*Problem*:
The response should be an exact copy of every record.

*Provided entries*:
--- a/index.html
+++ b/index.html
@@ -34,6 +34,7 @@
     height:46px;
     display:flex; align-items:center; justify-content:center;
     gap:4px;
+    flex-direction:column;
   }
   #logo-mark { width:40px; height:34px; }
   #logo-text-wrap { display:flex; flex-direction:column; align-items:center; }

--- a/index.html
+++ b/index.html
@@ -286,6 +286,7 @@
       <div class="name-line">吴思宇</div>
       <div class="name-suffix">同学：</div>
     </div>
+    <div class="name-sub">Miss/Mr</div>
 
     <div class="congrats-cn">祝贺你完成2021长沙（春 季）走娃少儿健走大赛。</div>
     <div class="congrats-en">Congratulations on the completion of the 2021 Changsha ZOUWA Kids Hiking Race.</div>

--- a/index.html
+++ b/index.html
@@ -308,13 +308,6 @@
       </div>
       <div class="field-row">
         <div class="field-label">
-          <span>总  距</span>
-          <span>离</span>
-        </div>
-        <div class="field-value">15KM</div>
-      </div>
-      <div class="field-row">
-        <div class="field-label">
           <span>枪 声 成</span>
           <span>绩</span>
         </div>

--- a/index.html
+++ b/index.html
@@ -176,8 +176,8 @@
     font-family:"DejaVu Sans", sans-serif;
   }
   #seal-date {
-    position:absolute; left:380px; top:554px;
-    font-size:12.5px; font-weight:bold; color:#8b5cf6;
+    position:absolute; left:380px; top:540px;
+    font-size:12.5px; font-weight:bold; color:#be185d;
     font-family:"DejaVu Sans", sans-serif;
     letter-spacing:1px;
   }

*The completed task*:
--- a/index.html
+++ b/index.html
@@ -34,6 +34,7 @@
     height:46px;
     display:flex; align-items:center; justify-content:center;
     gap:4px;
+    flex-direction:column;
   }
   #logo-mark { width:40px; height:34px; }
   #logo-text-wrap { display:flex; flex-direction:column; align-items:center; }

--- a/index.html
+++ b/index.html
@@ -286,6 +286,7 @@
       <div class="name-line">吴思宇</div>
       <div class="name-suffix">同学：</div>
     </div>
+    <div class="name-sub">Miss/Mr</div>
 
     <div class="congrats-cn">祝贺你完成2021长沙（春 季）走娃少儿健走大赛。</div>
     <div class="congrats-en">Congratulations on the completion of the 2021 Changsha ZOUWA Kids Hiking Race.</div>

--- a/index.html
+++ b/index.html
@@ -308,13 +308,6 @@
       </div>
       <div class="field-row">
         <div class="field-label">
-          <span>总  距</span>
-          <span>离</span>
-        </div>
-        <div class="field-value">15KM</div>
-      </div>
-      <div class="field-row">
-        <div class="field-label">
           <span>枪 声 成</span>
           <span>绩</span>
         </div>

--- a/index.html
+++ b/index.html
@@ -176,8 +176,8 @@
     font-family:"DejaVu Sans", sans-serif;
   }
   #seal-date {
-    position:absolute; left:380px; top:554px;
-    font-size:12.5px; font-weight:bold; color:#8b5cf6;
+    position:absolute; left:380px; top:540px;
+    font-size:12.5px; font-weight:bold; color:#be185d;
     font-family:"DejaVu Sans", sans-serif;
     letter-spacing:1px;
   }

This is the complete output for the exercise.